O quadro é bastante parecido com a situação brasileira. Nossa capacidade de construir nas últimas décadas foi muito além da nossa capacidade de manter. A rede rodoviária nacional é enorme, mas uma pesquisa recentemente realizada pelo Ministério dos Transportes mostrou que mais de 80% dessa rede está em condições precárias para o trânsito de cargas e passageiros.
Os estudos do Banco Mundial revelam que, no caso da África, os investimentos anuais em estradas chegam a US$ 150 bilhões, mas, devido à falta de conservação, o continente perde nada mais, nada menos do que US$ 50 bilhões por ano!
Achar que tais países venham a conseguir recursos para enfrentar essas enormes despesas de manutenção é pura ilusão. O que é intrigante, porém, é que eles continuam arranjando dinheiro para a construção. É como o caso dos hospitais. Em toda parte do mundo, em especial no Brasil, sempre se encontra recursos para construir os prédios, mas nunca há verba para equipar e, principalmente, manter um quadro de pessoal de qualidade para cuidar dos pacientes. É a chamada euforia da construção sem qualquer planejamento econômico!
No caso das estradas, a solução mais comum tem sido a de criar um adicional de imposto de licenciamento dos veículos ou uma sobretaxa no combustível para que os usuários venham a colaborar na manutenção da rede. Ocorre que a tentação humana sempre leva as autoridades a desviarem os recursos para a construção de novas estradas e não para a sua manutenção.
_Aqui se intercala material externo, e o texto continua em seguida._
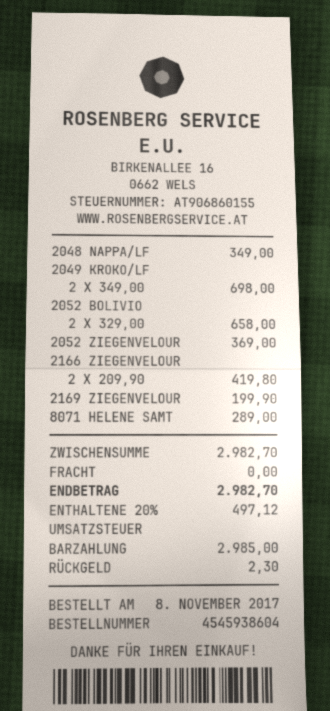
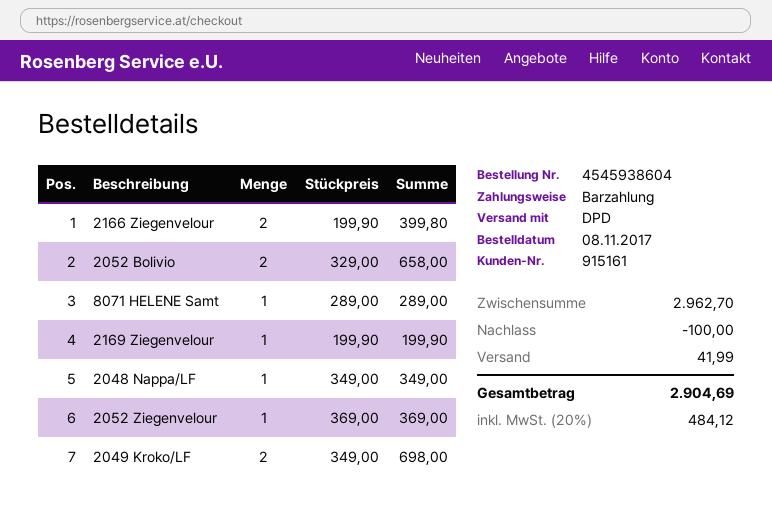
2166 ZIEGENVELOUR: 2 x 209.90 = 419.80 -> 2 x 199.90 = 399.80
subtotal: 2982.70 -> 2962.70
discount: none -> 100.00
shipping: 0.00 -> 41.99
tax: 20% = 497.12 -> 20% = 484.12
total: 2982.70 -> 2904.69

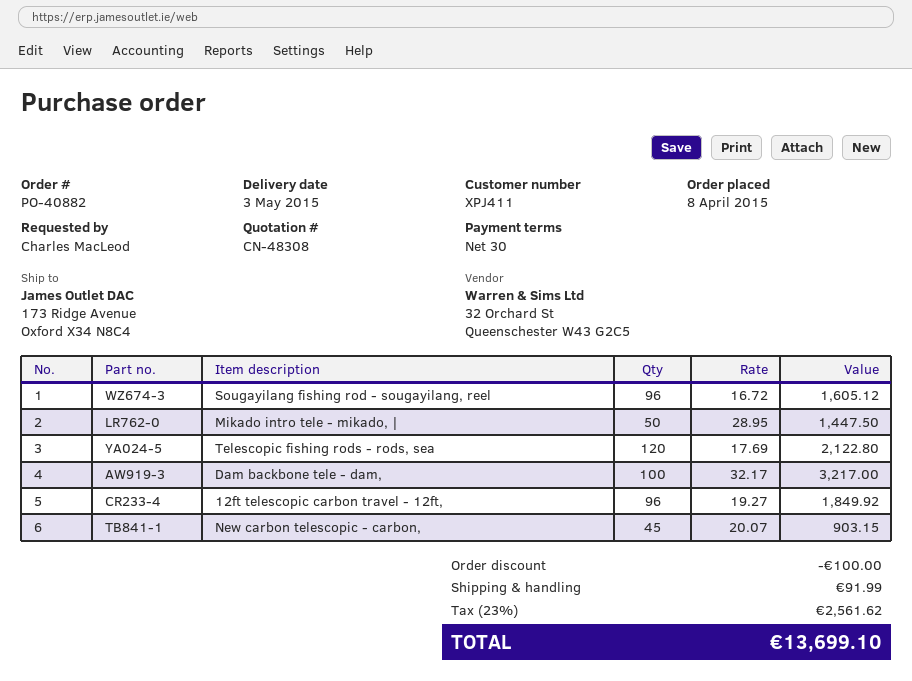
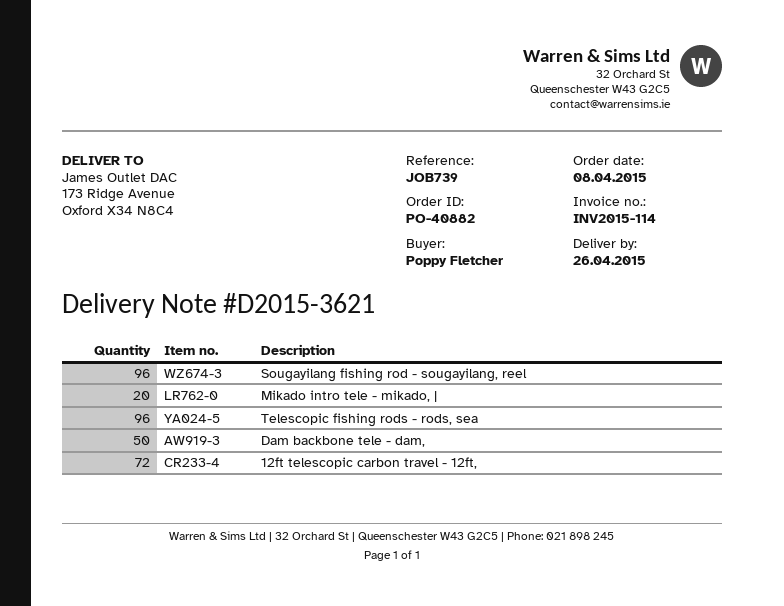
delivery date: 2015-05-03 -> 2015-04-26
ordered by: Charles MacLeod -> Poppy Fletcher
Mikado intro tele - mikado, |: 50 -> 20
Telescopic fishing rods - rods, sea: 120 -> 96
Dam backbone tele - dam,: 100 -> 50
12ft telescopic carbon travel - 12ft,: 96 -> 72
New carbon telescopic - carbon,: 45 -> none

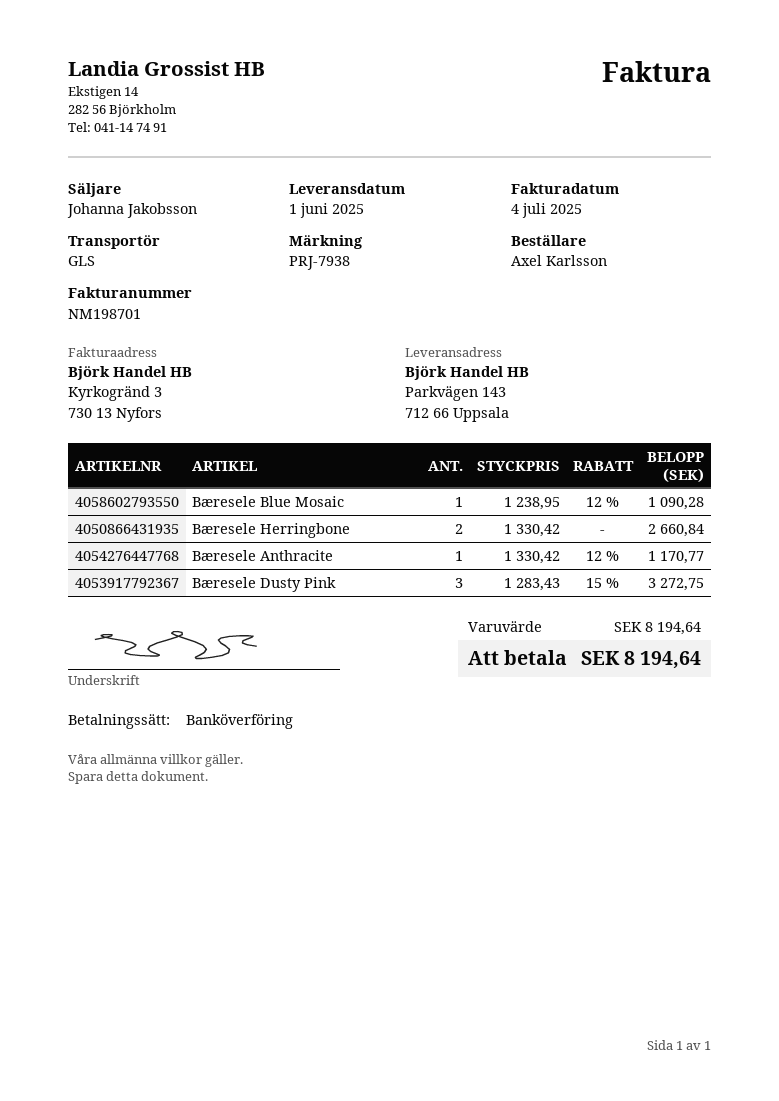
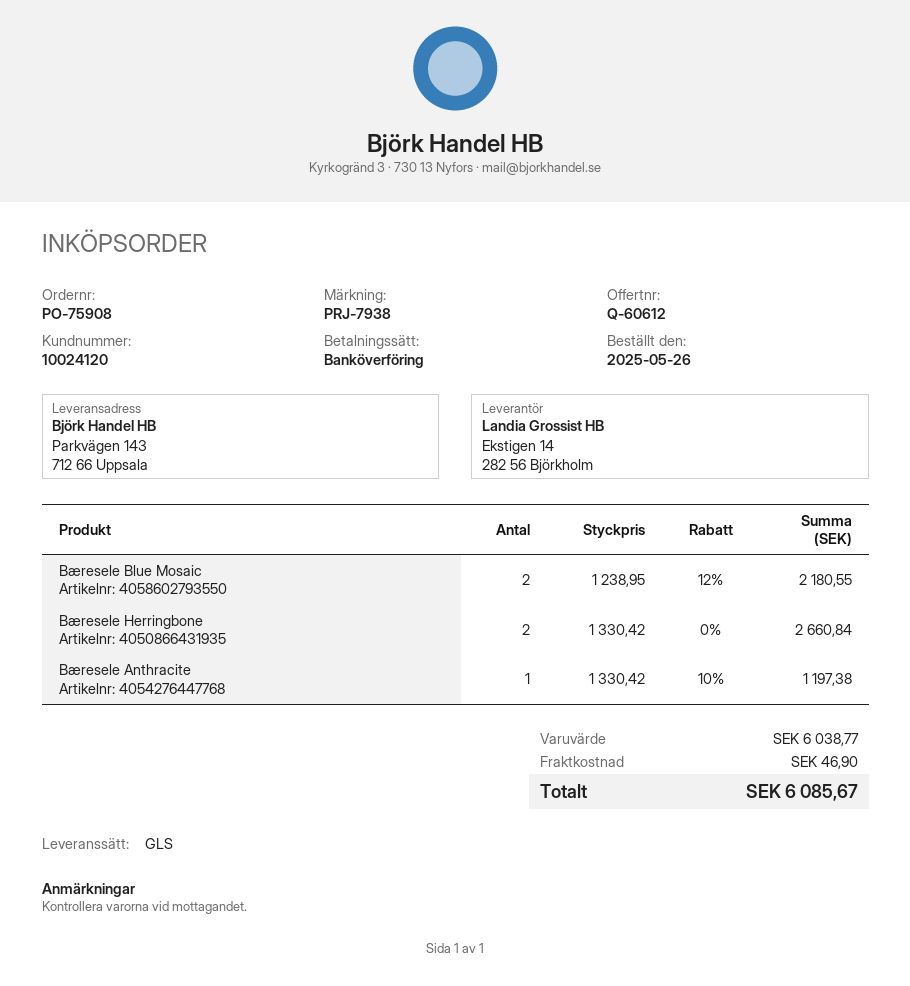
Bæresele Blue Mosaic: 1 x 1238.95 - 12% = 1090.28 -> 2 x 1238.95 - 12% = 2180.55
Bæresele Anthracite: 1 x 1330.42 - 12% = 1170.77 -> 1 x 1330.42 - 10% = 1197.38
Bæresele Dusty Pink: 3 x 1283.43 - 15% = 3272.75 -> none
subtotal: 8194.64 -> 6038.77
shipping: none -> 46.90
total: 8194.64 -> 6085.67

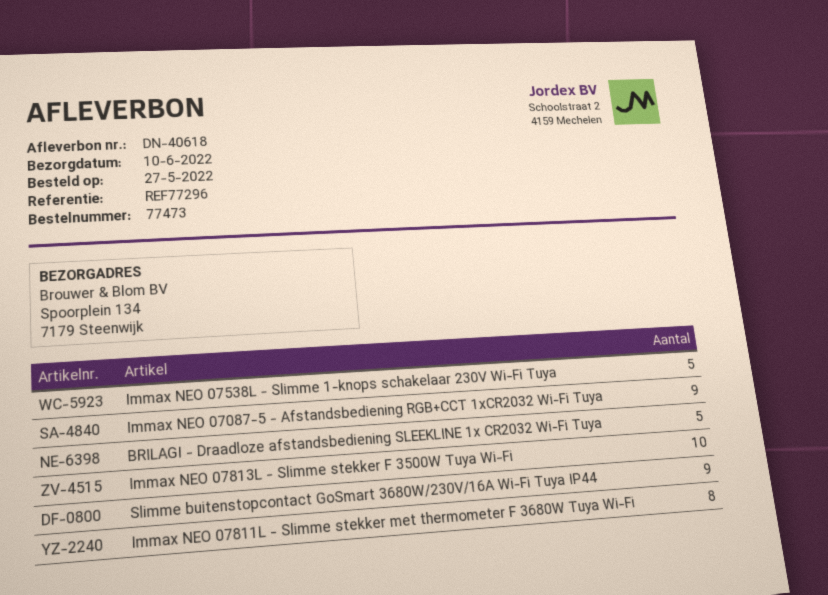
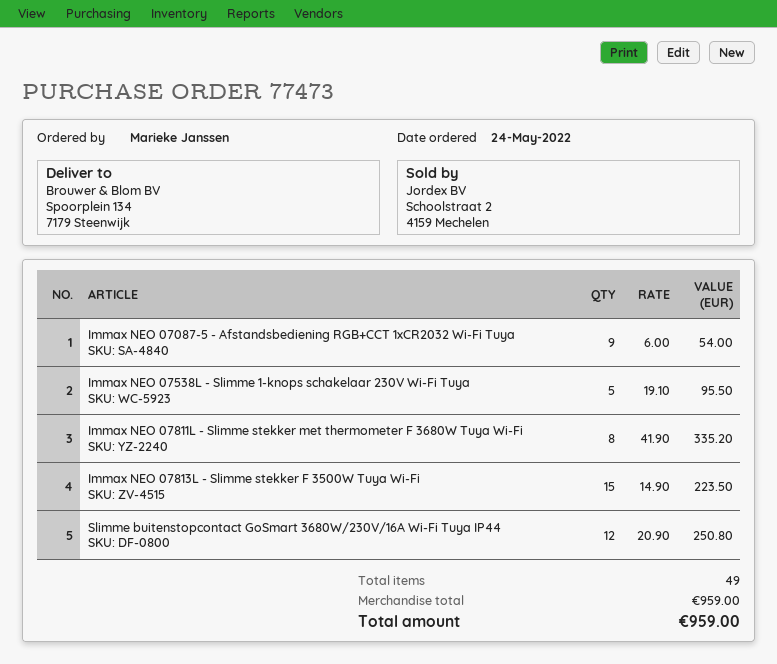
order date: 2022-05-27 -> 2022-05-24
BRILAGI - Draadloze afstandsbediening SLEEKLINE 1x CR2032 Wi-Fi Tuya: 5 -> none
Immax NEO 07813L - Slimme stekker F 3500W Tuya Wi-Fi: 10 -> 15
Slimme buitenstopcontact GoSmart 3680W/230V/16A Wi-Fi Tuya IP44: 9 -> 12

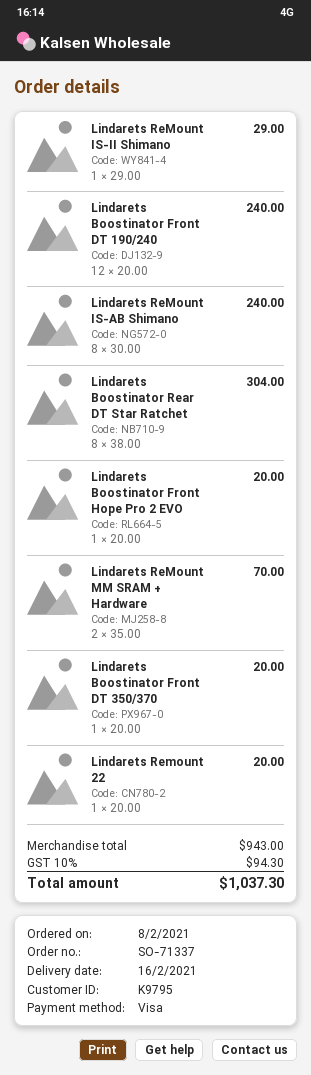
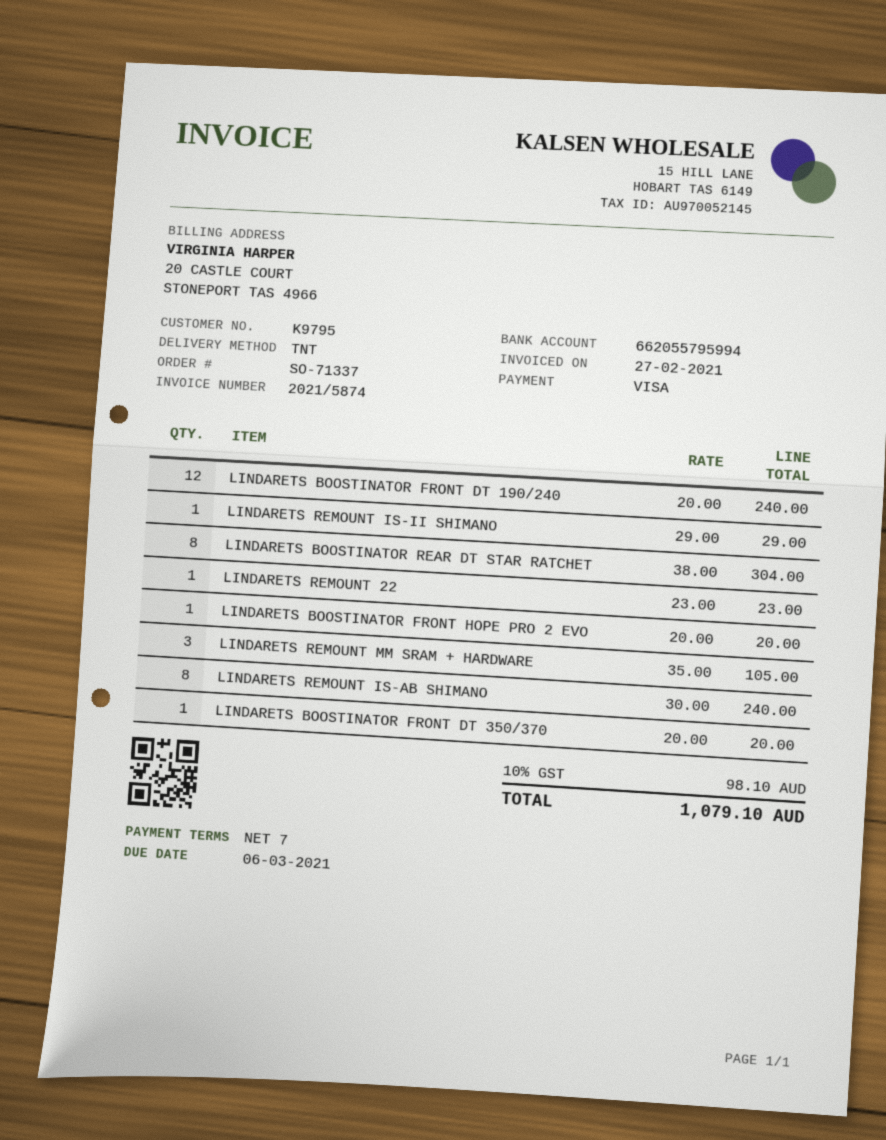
Lindarets ReMount MM SRAM + Hardware: 2 x 35.00 = 70.00 -> 3 x 35.00 = 105.00
Lindarets Remount 22: 1 x 20.00 = 20.00 -> 1 x 23.00 = 23.00
tax: 10% = 94.30 -> 10% = 98.10
total: 1037.30 -> 1079.10

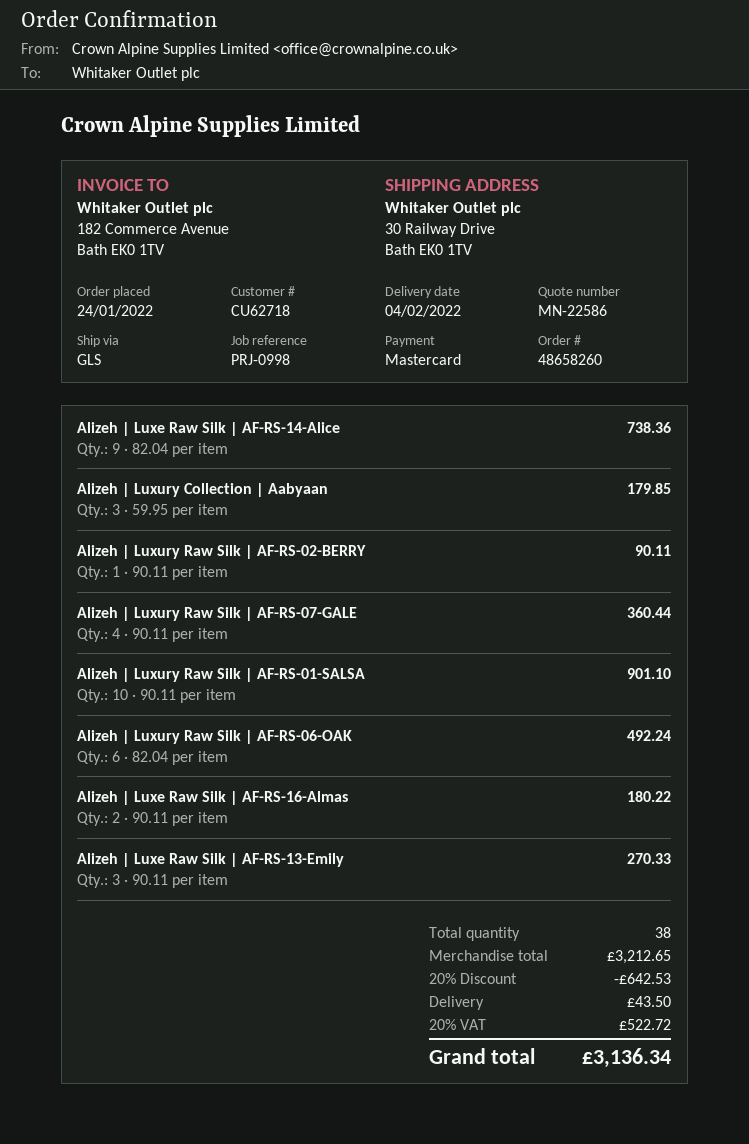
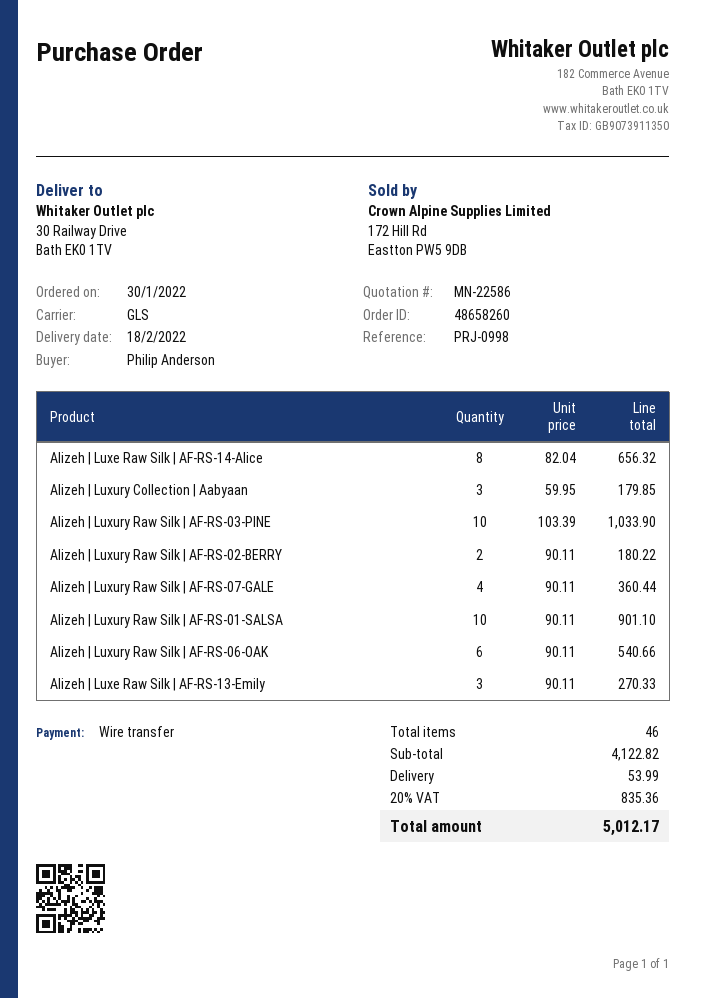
order date: 2022-01-24 -> 2022-01-30
delivery date: 2022-02-04 -> 2022-02-18
payment method: Mastercard -> bank transfer
Alizeh | Luxe Raw Silk | AF-RS-14-Alice: 9 x 82.04 = 738.36 -> 8 x 82.04 = 656.32
Alizeh | Luxury Raw Silk | AF-RS-02-BERRY: 1 x 90.11 = 90.11 -> 2 x 90.11 = 180.22
Alizeh | Luxury Raw Silk | AF-RS-06-OAK: 6 x 82.04 = 492.24 -> 6 x 90.11 = 540.66
Alizeh | Luxe Raw Silk | AF-RS-16-Almas: 2 x 90.11 = 180.22 -> none
Alizeh | Luxury Raw Silk | AF-RS-03-PINE: none -> 10 x 103.39 = 1033.90
total quantity: 38 -> 46
subtotal: 3212.65 -> 4122.82
discount: 20% = 642.53 -> none
shipping: 43.50 -> 53.99
tax: 20% = 522.72 -> 20% = 835.36
total: 3136.34 -> 5012.17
O país tem memória curta e insiste em ignorar as recomendações de bom senso. O Barão de Mauá, há mais de cem anos, lutou pela construção de estradas de ferro e de navegação fluvial. Tivesse seguido os seus conselhos, o Brasil seria bem diferente. Basta lembrar que a manutenção da rede rodoviária implica em 50% de importação devido aos derivados de petróleo que entram nos materiais utilizados. No caso das ferrovias, trilhos, dormentes e vagões são inteiramente nacionais. Até quando vamos insistir em construir rodovias que não podem ser mantidas e negligenciar as ferrovias que são tão duradouras?